‘It seems to me there is enough in terms of criticism of the way the BBC has covered this war.’
By Vered Weiss, World Israel News
Samir Shah, incoming chair of the BBC said on Wednesday he will conduct a thorough review of the network’s coverage of the Israel-Hamas war including criticism that it refuses to use the word “terrorists” regarding Hamas members and complaints of anti-Israel bias.
Shah admitted, “It seems to me there is enough in terms of criticism of the way the BBC has covered this war.”
Shah said he will “consider very carefully” the BBC‘s refusal to call Hamas members “terrorists” rather than referring to Hamas as a “proscribed terror organization,” admitting the latter phrase, “feels a bit clunky to me, it’s not the natural speech of a reporter.”
Last month, the BBC issued an apology under pressure after it falsely claimed that the IDF was targeting doctors in Gaza’s Shifa hospital.
In addition, the BBC was quick to blame the IDF for a deadly explosion at another Gaza hospital even though the IDF and outside sources proved the cause of the blast were misfired Islamic Jihad rockets.
Among the most egregious examples of faulty BBC coverage of the event was from journalist Jeremy Bowen, who declared on the BBC’s “Behind the Stories” program that he didn’t “regret one thing” about his false reporting claiming that Israel was responsible for the explosion at the Al-Ahli Arab Hospital that supposedly “flattened” the building.
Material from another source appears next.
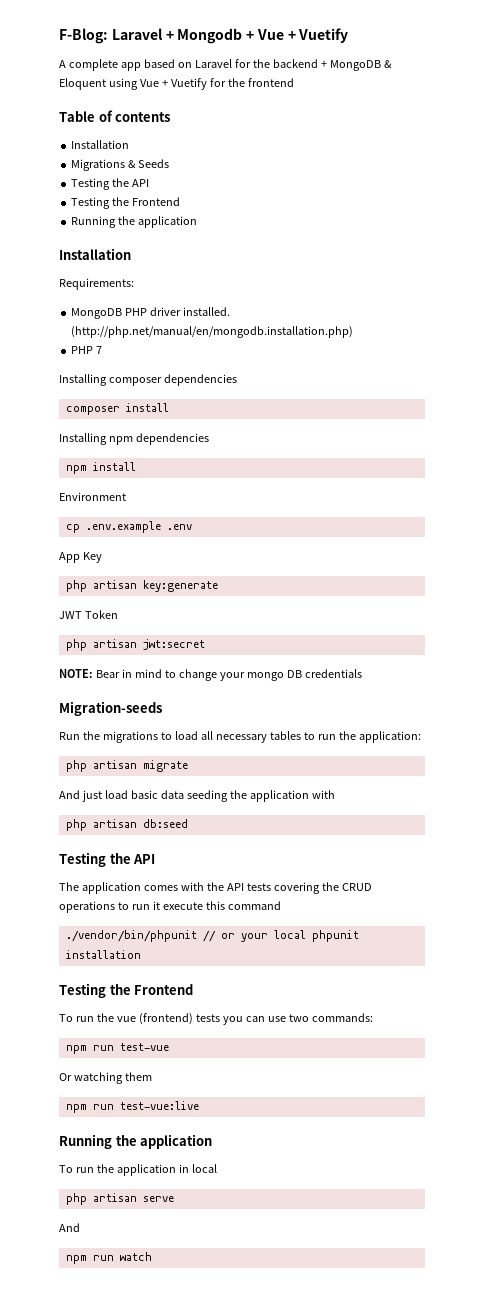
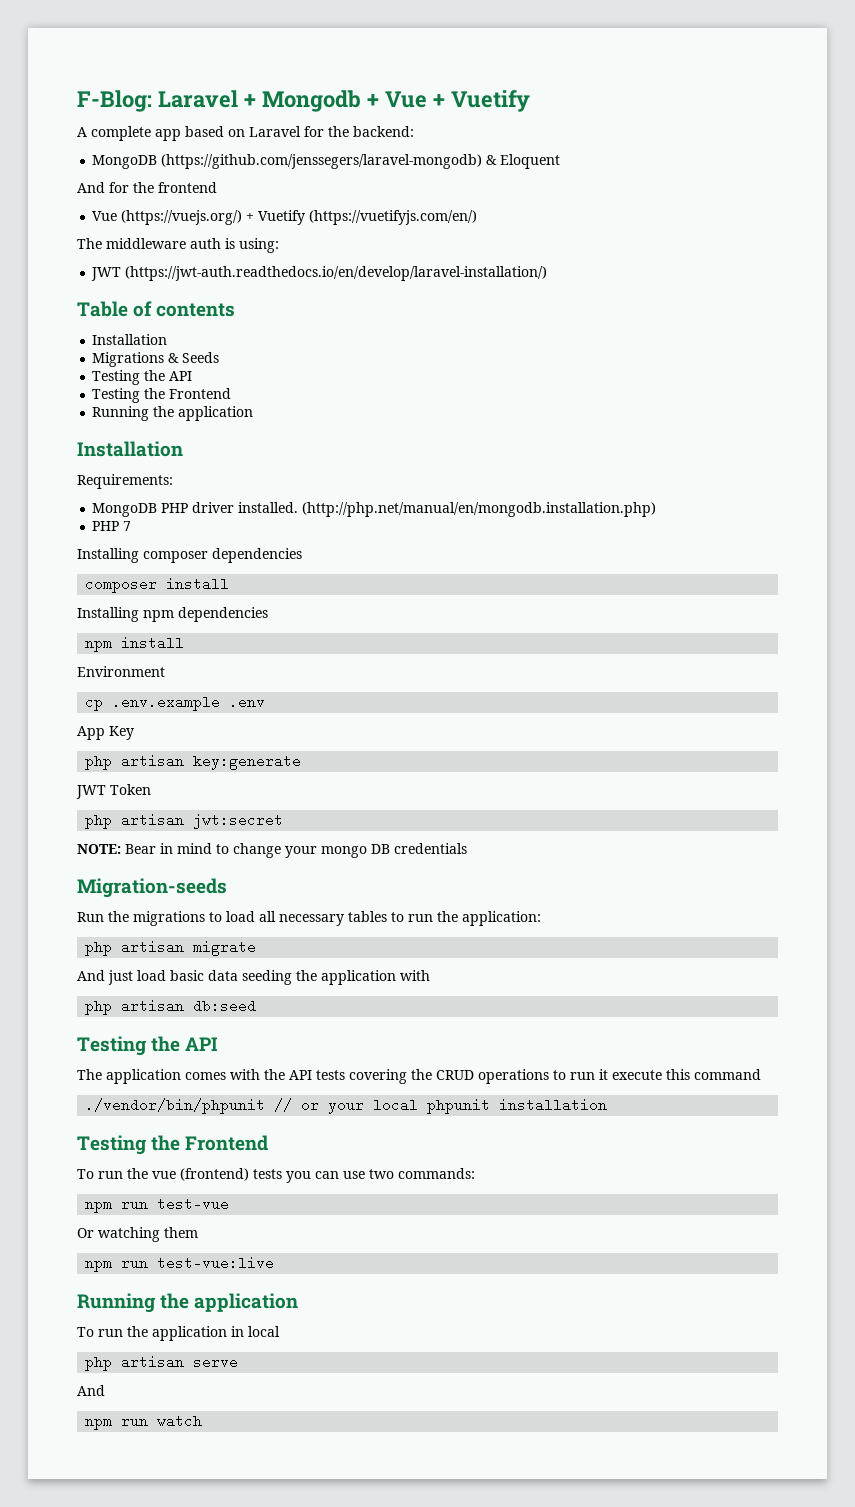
[272,59,381,71] backend + MongoDB -> [353,126,414,137] [92,154,483,169] backend: // MongoDB (https://github.com/jenssegers/laravel-mongodb)
[108,78,207,90] using Vue + Vuetify -> [77,182,105,193] // And
(294, 82) none -> [92,210,478,225] [77,238,279,253] [91,266,548,281] // Vue (https://vuejs.org/) + Vuetify (https://vuetifyjs.com/en/) // The middleware auth is using: // JWT (https://jwt-auth.readthedocs.io/en/develop/laravel-installation/)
Although the BBC issued a correction of their inaccurate coverage, Bowen insisted, “So it broke in, I suppose, mid-evening. And to answer your question, no, I don’t regret one thing in my reporting, because I think I was measured throughout. I didn’t race to judgment.
When Bowen was confronted about his exaggeration that the hospital was “flattened,” he replied, “Oh, yeah. Well, I got that wrong.”
Regarding the upcoming review of the BBC’s coverage of the war, Shah said, “It is not an adequate enough response [for the BBC] to say ‘both sides are criticizing us and therefore we must be doing something right,’”
He concluded, “The ambition of a BBC journalist should be that neither side is criticizing us and [everyone] thinks we’re doing well.”